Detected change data
■ ■ ■ ■

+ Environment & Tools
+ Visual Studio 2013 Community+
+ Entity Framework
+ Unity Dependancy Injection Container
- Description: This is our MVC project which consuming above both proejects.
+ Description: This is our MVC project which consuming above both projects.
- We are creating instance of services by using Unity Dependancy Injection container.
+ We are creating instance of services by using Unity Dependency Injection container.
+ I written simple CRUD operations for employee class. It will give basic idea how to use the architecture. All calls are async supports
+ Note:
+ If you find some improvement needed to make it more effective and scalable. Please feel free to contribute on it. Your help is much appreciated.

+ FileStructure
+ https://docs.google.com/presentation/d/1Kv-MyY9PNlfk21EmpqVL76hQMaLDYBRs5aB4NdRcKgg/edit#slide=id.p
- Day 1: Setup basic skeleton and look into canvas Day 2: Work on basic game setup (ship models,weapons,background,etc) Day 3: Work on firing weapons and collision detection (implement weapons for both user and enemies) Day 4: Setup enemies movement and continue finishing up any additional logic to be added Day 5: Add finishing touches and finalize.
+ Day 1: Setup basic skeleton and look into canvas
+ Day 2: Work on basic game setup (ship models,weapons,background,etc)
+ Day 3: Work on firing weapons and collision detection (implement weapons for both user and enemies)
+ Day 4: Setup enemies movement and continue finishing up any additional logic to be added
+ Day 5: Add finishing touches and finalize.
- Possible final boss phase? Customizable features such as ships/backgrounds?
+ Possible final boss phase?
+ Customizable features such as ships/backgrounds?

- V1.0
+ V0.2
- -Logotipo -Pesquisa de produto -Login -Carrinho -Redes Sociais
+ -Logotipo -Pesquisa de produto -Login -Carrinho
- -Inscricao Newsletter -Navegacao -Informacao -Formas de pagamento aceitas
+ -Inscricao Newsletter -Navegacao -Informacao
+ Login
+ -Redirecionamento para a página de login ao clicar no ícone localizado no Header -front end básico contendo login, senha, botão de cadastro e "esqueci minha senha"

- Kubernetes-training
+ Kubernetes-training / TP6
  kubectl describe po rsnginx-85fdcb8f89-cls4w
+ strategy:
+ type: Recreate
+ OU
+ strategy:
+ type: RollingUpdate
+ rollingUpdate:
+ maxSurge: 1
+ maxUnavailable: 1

■ ■ ■ ■

# Exercise requirements
Which lines above contain the word "into"? Copy all of them.

# Solution for this exercise
- Day 1: Setup basic skeleton and look into canvas Day 2: Work on basic game setup (ship models,weapons,background,etc) Day 3: Work on firing weapons and collision detection (implement weapons for both user and enemies) Day 4: Setup enemies movement and continue finishing up any additional logic to be added Day 5: Add finishing touches and finalize.
+ Day 1: Setup basic skeleton and look into canvas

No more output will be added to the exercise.